→ **Exercise brief**
Please return the lines below verbatim, beginning at the one that has "Grand total | Clothing: 198911 -> 153318" and stopping after the one that has "Ionosphere | best_solution: 0.0832 -> 0.0874", and add no other lines.

╭──

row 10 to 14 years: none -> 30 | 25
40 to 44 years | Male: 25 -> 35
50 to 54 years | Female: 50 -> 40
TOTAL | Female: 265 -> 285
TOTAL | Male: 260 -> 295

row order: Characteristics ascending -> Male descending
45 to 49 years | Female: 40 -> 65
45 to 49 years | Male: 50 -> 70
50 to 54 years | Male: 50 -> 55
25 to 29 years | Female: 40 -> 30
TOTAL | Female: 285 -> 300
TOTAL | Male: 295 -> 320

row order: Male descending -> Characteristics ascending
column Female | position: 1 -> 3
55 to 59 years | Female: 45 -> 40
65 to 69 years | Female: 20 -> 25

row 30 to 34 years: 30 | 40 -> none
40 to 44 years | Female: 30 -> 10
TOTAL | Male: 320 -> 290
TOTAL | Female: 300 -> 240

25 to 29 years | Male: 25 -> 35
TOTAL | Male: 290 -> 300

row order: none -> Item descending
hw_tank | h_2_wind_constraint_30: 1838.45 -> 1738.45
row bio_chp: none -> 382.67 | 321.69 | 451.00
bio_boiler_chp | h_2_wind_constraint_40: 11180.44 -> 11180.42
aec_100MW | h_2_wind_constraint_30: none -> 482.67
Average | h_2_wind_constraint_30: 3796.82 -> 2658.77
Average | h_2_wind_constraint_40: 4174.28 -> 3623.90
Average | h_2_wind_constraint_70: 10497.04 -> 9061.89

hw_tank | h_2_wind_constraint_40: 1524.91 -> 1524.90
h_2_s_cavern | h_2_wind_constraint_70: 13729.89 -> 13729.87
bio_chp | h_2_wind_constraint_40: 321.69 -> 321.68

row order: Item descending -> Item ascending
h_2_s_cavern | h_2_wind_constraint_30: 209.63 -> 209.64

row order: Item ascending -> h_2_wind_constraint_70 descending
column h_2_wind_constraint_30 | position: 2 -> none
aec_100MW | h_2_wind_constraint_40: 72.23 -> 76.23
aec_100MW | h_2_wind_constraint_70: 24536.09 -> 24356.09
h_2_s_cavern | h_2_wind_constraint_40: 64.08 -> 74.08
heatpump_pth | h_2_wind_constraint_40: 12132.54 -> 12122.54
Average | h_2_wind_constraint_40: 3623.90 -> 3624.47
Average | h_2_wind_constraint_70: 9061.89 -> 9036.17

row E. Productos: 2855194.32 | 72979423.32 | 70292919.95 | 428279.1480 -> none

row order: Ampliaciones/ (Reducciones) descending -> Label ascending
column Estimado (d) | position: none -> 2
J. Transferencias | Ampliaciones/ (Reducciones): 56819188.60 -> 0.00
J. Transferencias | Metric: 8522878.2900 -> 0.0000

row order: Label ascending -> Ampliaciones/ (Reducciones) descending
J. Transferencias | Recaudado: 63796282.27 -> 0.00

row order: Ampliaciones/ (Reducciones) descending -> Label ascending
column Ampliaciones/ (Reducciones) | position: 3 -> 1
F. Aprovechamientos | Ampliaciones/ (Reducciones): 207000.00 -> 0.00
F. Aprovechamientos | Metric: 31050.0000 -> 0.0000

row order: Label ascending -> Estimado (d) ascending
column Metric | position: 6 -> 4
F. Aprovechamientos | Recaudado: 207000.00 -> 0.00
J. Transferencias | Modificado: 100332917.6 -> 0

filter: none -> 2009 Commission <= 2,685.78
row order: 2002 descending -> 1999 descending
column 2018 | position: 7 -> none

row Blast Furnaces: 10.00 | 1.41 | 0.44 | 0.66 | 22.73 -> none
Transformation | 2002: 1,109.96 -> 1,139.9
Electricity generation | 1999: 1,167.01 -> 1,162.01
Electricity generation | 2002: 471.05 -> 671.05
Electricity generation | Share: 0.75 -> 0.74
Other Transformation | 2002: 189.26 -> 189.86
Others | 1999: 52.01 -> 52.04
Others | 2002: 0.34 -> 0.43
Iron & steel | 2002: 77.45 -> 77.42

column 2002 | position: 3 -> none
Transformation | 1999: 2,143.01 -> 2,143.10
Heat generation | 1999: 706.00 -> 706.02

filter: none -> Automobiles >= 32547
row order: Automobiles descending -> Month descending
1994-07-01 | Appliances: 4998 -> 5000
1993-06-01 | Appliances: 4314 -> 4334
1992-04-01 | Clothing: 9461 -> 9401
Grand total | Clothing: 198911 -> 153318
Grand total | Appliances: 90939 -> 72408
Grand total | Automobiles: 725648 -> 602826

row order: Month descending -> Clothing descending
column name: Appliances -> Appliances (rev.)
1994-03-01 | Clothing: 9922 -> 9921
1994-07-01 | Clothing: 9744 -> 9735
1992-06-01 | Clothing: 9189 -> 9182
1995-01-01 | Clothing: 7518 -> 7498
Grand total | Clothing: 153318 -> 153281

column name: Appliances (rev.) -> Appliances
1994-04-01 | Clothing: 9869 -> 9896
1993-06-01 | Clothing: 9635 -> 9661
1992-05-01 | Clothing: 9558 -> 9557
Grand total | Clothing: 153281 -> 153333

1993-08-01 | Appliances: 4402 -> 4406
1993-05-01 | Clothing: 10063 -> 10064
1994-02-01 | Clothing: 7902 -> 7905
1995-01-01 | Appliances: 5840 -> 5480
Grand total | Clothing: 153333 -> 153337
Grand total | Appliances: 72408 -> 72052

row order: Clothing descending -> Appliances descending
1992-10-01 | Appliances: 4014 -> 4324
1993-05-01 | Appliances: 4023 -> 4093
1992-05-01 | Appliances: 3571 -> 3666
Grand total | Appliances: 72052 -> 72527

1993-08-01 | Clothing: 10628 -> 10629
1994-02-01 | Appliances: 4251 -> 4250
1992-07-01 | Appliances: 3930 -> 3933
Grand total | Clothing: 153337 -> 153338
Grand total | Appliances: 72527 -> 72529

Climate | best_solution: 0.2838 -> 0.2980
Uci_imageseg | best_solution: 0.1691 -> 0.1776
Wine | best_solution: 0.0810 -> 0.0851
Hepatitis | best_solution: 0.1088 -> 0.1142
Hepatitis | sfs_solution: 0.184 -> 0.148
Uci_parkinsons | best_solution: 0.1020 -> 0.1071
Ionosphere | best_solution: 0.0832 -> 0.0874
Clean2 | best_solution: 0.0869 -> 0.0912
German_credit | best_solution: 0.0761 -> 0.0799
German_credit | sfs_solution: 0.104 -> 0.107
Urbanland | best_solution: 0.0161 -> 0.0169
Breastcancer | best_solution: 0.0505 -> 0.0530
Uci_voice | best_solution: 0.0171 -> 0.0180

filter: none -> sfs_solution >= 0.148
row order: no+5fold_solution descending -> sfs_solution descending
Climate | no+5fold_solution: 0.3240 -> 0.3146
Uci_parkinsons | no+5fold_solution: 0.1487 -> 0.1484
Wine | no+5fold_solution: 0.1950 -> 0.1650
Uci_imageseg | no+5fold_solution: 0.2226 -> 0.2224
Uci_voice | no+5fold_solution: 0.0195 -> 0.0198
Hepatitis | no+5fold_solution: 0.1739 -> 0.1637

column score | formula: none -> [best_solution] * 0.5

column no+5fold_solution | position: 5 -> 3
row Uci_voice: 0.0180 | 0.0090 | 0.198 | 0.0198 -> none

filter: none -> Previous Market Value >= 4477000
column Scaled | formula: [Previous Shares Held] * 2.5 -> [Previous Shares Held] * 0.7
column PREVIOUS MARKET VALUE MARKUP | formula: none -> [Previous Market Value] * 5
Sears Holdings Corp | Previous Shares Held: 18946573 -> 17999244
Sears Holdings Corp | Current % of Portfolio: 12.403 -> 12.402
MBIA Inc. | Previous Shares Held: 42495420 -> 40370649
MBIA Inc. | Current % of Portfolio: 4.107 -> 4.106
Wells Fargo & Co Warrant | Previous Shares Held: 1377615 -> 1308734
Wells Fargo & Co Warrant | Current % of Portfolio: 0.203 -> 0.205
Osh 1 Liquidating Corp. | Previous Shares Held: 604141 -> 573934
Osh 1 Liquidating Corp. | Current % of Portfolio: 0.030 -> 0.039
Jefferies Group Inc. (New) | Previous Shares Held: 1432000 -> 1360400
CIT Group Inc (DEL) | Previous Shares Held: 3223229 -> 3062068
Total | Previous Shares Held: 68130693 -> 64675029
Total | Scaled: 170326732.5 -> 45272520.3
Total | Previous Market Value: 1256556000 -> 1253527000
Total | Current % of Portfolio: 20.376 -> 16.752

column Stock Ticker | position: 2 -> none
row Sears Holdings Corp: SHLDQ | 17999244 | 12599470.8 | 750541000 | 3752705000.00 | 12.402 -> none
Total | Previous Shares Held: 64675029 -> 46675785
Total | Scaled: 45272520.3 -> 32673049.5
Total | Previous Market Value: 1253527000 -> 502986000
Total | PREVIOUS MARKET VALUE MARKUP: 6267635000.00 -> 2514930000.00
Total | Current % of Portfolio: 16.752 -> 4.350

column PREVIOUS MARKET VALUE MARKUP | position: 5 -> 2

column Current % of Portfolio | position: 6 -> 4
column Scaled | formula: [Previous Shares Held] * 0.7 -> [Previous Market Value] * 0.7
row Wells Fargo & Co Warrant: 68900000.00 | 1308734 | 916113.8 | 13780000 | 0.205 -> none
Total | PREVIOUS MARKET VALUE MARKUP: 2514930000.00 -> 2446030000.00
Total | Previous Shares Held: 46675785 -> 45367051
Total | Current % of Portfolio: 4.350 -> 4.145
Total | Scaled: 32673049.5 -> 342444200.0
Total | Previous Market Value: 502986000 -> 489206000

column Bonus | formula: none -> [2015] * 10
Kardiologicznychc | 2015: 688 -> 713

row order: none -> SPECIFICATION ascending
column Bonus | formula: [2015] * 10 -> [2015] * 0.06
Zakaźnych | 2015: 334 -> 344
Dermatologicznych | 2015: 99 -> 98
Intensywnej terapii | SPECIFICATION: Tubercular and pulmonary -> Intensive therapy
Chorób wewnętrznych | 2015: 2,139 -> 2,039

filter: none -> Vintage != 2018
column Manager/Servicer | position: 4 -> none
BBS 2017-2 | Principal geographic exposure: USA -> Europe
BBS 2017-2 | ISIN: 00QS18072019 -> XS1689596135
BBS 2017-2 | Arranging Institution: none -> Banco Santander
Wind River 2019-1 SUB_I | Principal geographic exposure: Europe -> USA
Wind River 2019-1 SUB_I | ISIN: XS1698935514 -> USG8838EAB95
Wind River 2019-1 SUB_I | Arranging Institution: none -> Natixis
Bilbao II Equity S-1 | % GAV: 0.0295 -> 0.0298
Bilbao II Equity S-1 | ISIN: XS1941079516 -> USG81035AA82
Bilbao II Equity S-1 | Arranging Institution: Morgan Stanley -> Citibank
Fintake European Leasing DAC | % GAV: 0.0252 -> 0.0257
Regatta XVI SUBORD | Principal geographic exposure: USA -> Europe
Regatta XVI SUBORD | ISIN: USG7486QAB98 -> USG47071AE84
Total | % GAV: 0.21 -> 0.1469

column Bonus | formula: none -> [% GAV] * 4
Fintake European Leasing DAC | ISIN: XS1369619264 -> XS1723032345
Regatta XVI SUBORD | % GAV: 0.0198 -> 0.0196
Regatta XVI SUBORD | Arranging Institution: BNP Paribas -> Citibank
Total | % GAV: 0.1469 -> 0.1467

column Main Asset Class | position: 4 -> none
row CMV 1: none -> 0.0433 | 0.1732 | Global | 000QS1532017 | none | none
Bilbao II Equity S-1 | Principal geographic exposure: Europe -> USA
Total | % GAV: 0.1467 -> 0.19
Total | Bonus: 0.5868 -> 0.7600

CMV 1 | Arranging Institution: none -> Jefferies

╰──

→ **Solution below**
Grand total | Clothing: 198911 -> 153318
Grand total | Appliances: 90939 -> 72408
Grand total | Automobiles: 725648 -> 602826

row order: Month descending -> Clothing descending
column name: Appliances -> Appliances (rev.)
1994-03-01 | Clothing: 9922 -> 9921
1994-07-01 | Clothing: 9744 -> 9735
1992-06-01 | Clothing: 9189 -> 9182
1995-01-01 | Clothing: 7518 -> 7498
Grand total | Clothing: 153318 -> 153281

column name: Appliances (rev.) -> Appliances
1994-04-01 | Clothing: 9869 -> 9896
1993-06-01 | Clothing: 9635 -> 9661
1992-05-01 | Clothing: 9558 -> 9557
Grand total | Clothing: 153281 -> 153333

1993-08-01 | Appliances: 4402 -> 4406
1993-05-01 | Clothing: 10063 -> 10064
1994-02-01 | Clothing: 7902 -> 7905
1995-01-01 | Appliances: 5840 -> 5480
Grand total | Clothing: 153333 -> 153337
Grand total | Appliances: 72408 -> 72052

row order: Clothing descending -> Appliances descending
1992-10-01 | Appliances: 4014 -> 4324
1993-05-01 | Appliances: 4023 -> 4093
1992-05-01 | Appliances: 3571 -> 3666
Grand total | Appliances: 72052 -> 72527

1993-08-01 | Clothing: 10628 -> 10629
1994-02-01 | Appliances: 4251 -> 4250
1992-07-01 | Appliances: 3930 -> 3933
Grand total | Clothing: 153337 -> 153338
Grand total | Appliances: 72527 -> 72529

Climate | best_solution: 0.2838 -> 0.2980
Uci_imageseg | best_solution: 0.1691 -> 0.1776
Wine | best_solution: 0.0810 -> 0.0851
Hepatitis | best_solution: 0.1088 -> 0.1142
Hepatitis | sfs_solution: 0.184 -> 0.148
Uci_parkinsons | best_solution: 0.1020 -> 0.1071
Ionosphere | best_solution: 0.0832 -> 0.0874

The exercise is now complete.